##### The records

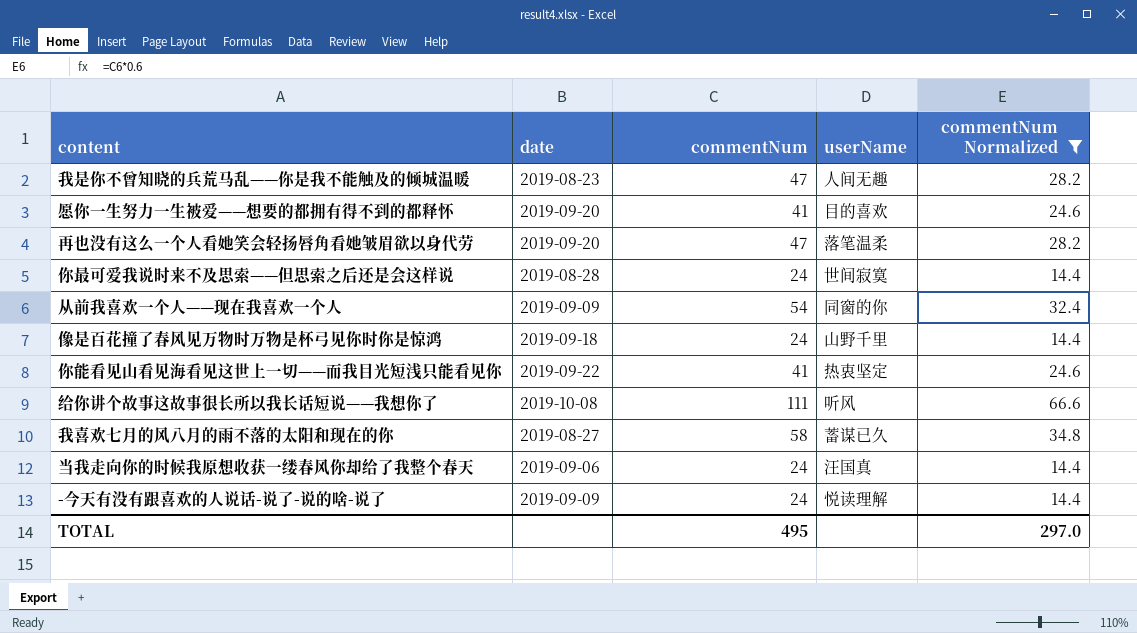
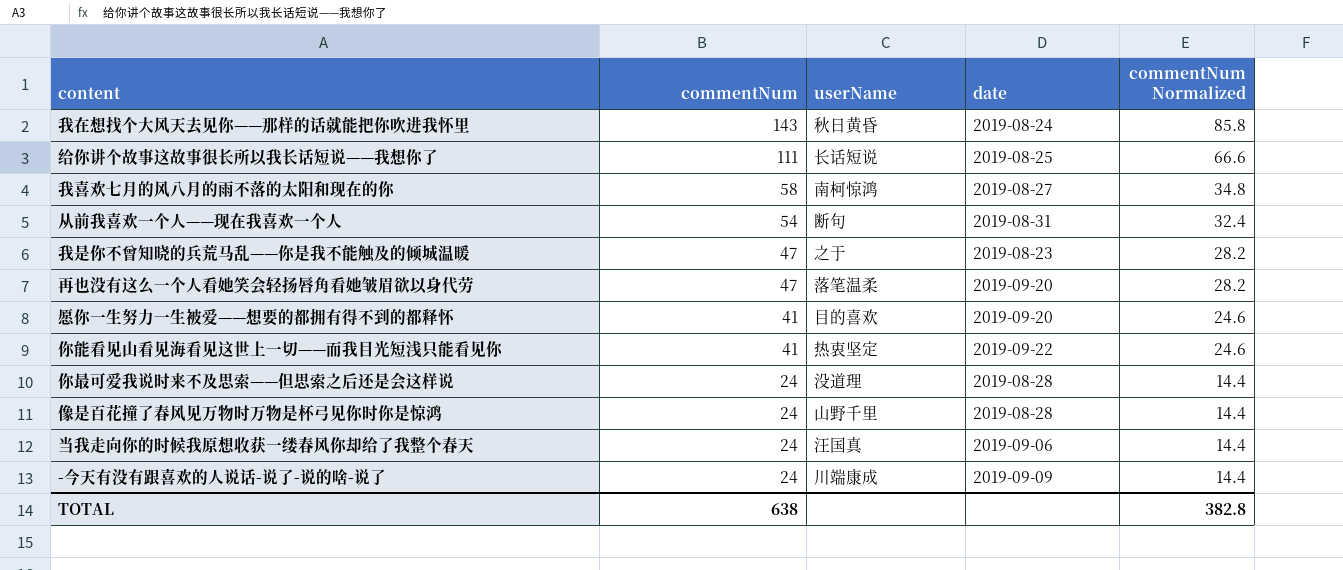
filter: commentNum Normalized != 85.8 -> none
row order: none -> commentNum descending
column date | position: 2 -> 4
给你讲个故事这故事很长所以我长话短说——我想你了 | userName: 听风 -> 长话短说
给你讲个故事这故事很长所以我长话短说——我想你了 | date: 2019-10-08 -> 2019-08-25
我喜欢七月的风八月的雨不落的太阳和现在的你 | userName: 蓄谋已久 -> 南柯惊鸿
从前我喜欢一个人——现在我喜欢一个人 | userName: 同窗的你 -> 断句
从前我喜欢一个人——现在我喜欢一个人 | date: 2019-09-09 -> 2019-08-31
我是你不曾知晓的兵荒马乱——你是我不能触及的倾城温暖 | userName: 人间无趣 -> 之于
你最可爱我说时来不及思索——但思索之后还是会这样说 | userName: 世间寂寞 -> 没道理
像是百花撞了春风见万物时万物是杯弓见你时你是惊鸿 | date: 2019-09-18 -> 2019-08-28
-今天有没有跟喜欢的人说话-说了-说的啥-说了 | userName: 悦读理解 -> 川端康成
TOTAL | commentNum: 495 -> 638
TOTAL | commentNum Normalized: 297.0 -> 382.8

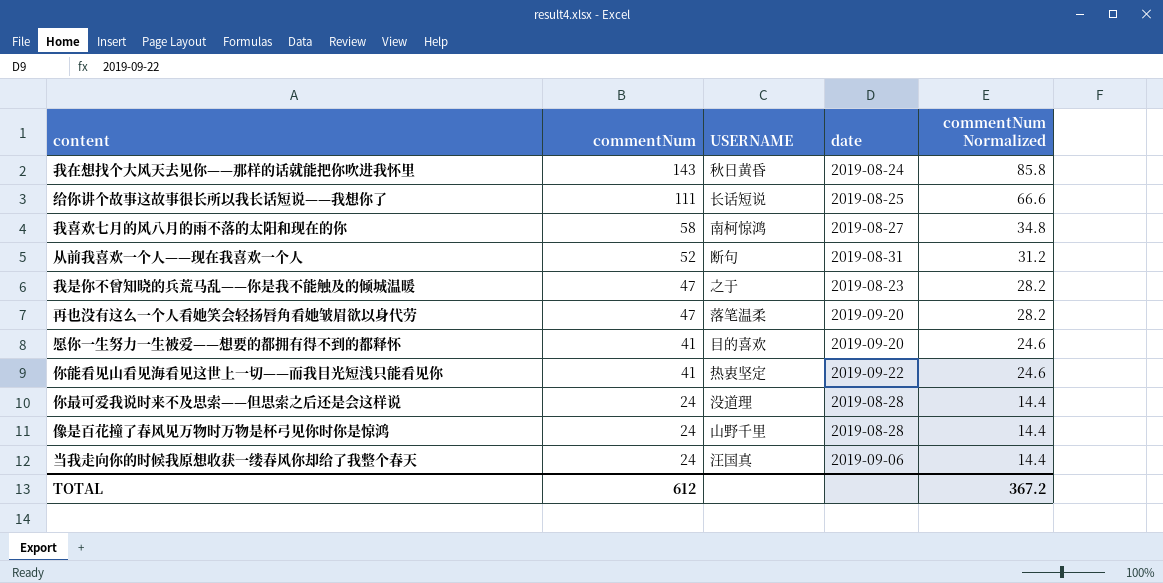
column name: userName -> USERNAME
row -今天有没有跟喜欢的人说话-说了-说的啥-说了: 24 | 川端康成 | 2019-09-09 | 14.4 -> none
从前我喜欢一个人——现在我喜欢一个人 | commentNum: 54 -> 52
从前我喜欢一个人——现在我喜欢一个人 | commentNum Normalized: 32.4 -> 31.2
TOTAL | commentNum: 638 -> 612
TOTAL | commentNum Normalized: 382.8 -> 367.2

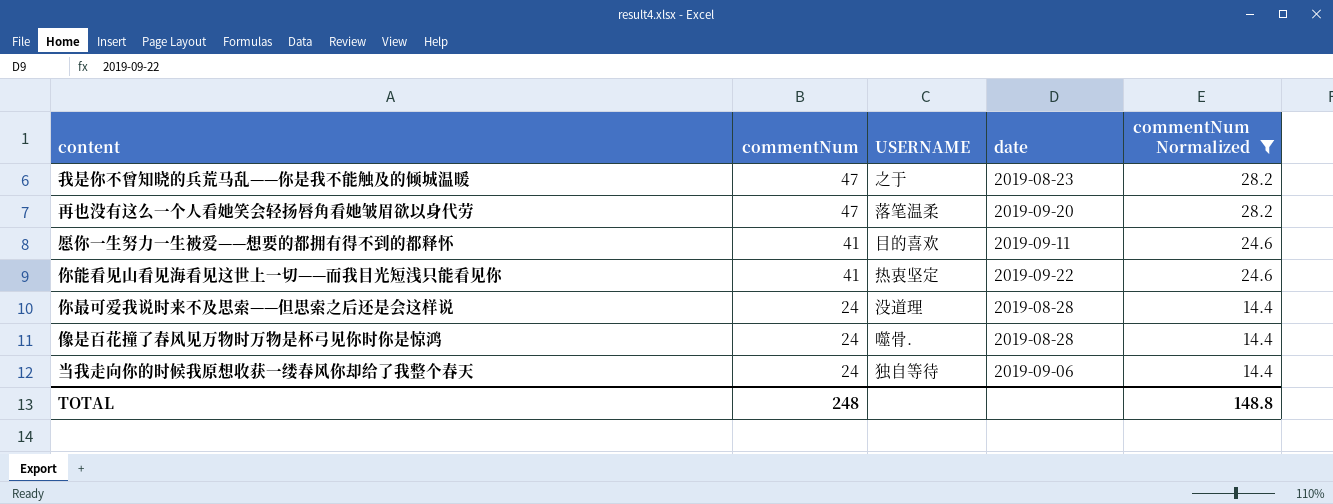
filter: none -> commentNum Normalized <= 28.2
愿你一生努力一生被爱——想要的都拥有得不到的都释怀 | date: 2019-09-20 -> 2019-09-11
像是百花撞了春风见万物时万物是杯弓见你时你是惊鸿 | USERNAME: 山野千里 -> 噬骨.
当我走向你的时候我原想收获一缕春风你却给了我整个春天 | USERNAME: 汪国真 -> 独自等待
TOTAL | commentNum: 612 -> 248
TOTAL | commentNum Normalized: 367.2 -> 148.8

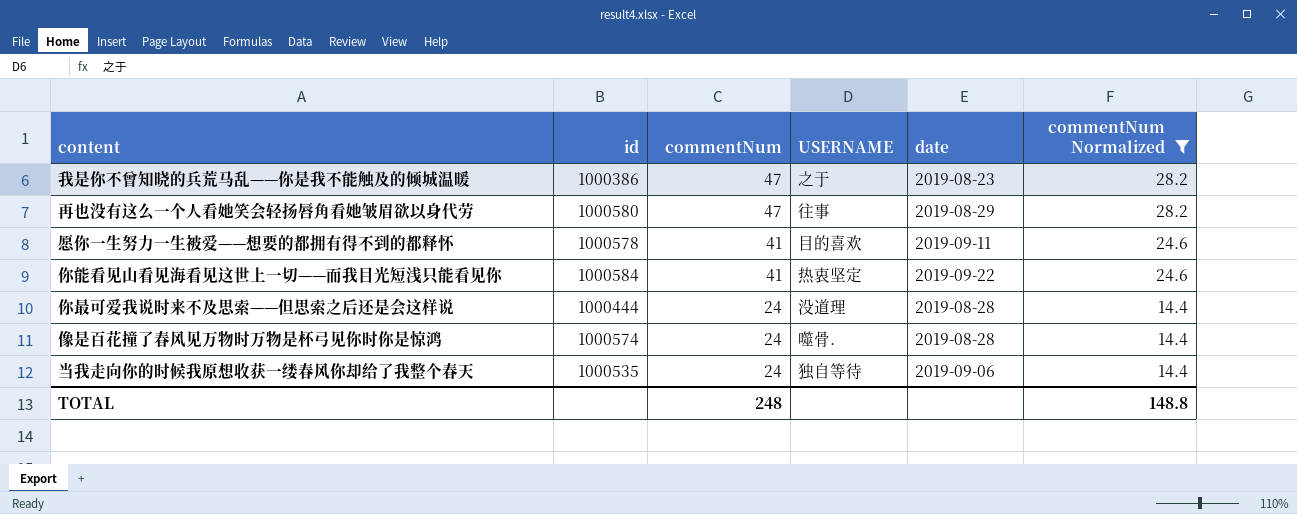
column id | position: none -> 2
再也没有这么一个人看她笑会轻扬唇角看她皱眉欲以身代劳 | USERNAME: 落笔温柔 -> 往事
再也没有这么一个人看她笑会轻扬唇角看她皱眉欲以身代劳 | date: 2019-09-20 -> 2019-08-29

##########

What is needed is a verbatim copy of the lines running from the one with "column name: userName -> USERNAME" through the last line of the listing above, excluding any pictures.

*Answer space*:
column name: userName -> USERNAME
row -今天有没有跟喜欢的人说话-说了-说的啥-说了: 24 | 川端康成 | 2019-09-09 | 14.4 -> none
从前我喜欢一个人——现在我喜欢一个人 | commentNum: 54 -> 52
从前我喜欢一个人——现在我喜欢一个人 | commentNum Normalized: 32.4 -> 31.2
TOTAL | commentNum: 638 -> 612
TOTAL | commentNum Normalized: 382.8 -> 367.2

filter: none -> commentNum Normalized <= 28.2
愿你一生努力一生被爱——想要的都拥有得不到的都释怀 | date: 2019-09-20 -> 2019-09-11
像是百花撞了春风见万物时万物是杯弓见你时你是惊鸿 | USERNAME: 山野千里 -> 噬骨.
当我走向你的时候我原想收获一缕春风你却给了我整个春天 | USERNAME: 汪国真 -> 独自等待
TOTAL | commentNum: 612 -> 248
TOTAL | commentNum Normalized: 367.2 -> 148.8

column id | position: none -> 2
再也没有这么一个人看她笑会轻扬唇角看她皱眉欲以身代劳 | USERNAME: 落笔温柔 -> 往事
再也没有这么一个人看她笑会轻扬唇角看她皱眉欲以身代劳 | date: 2019-09-20 -> 2019-08-29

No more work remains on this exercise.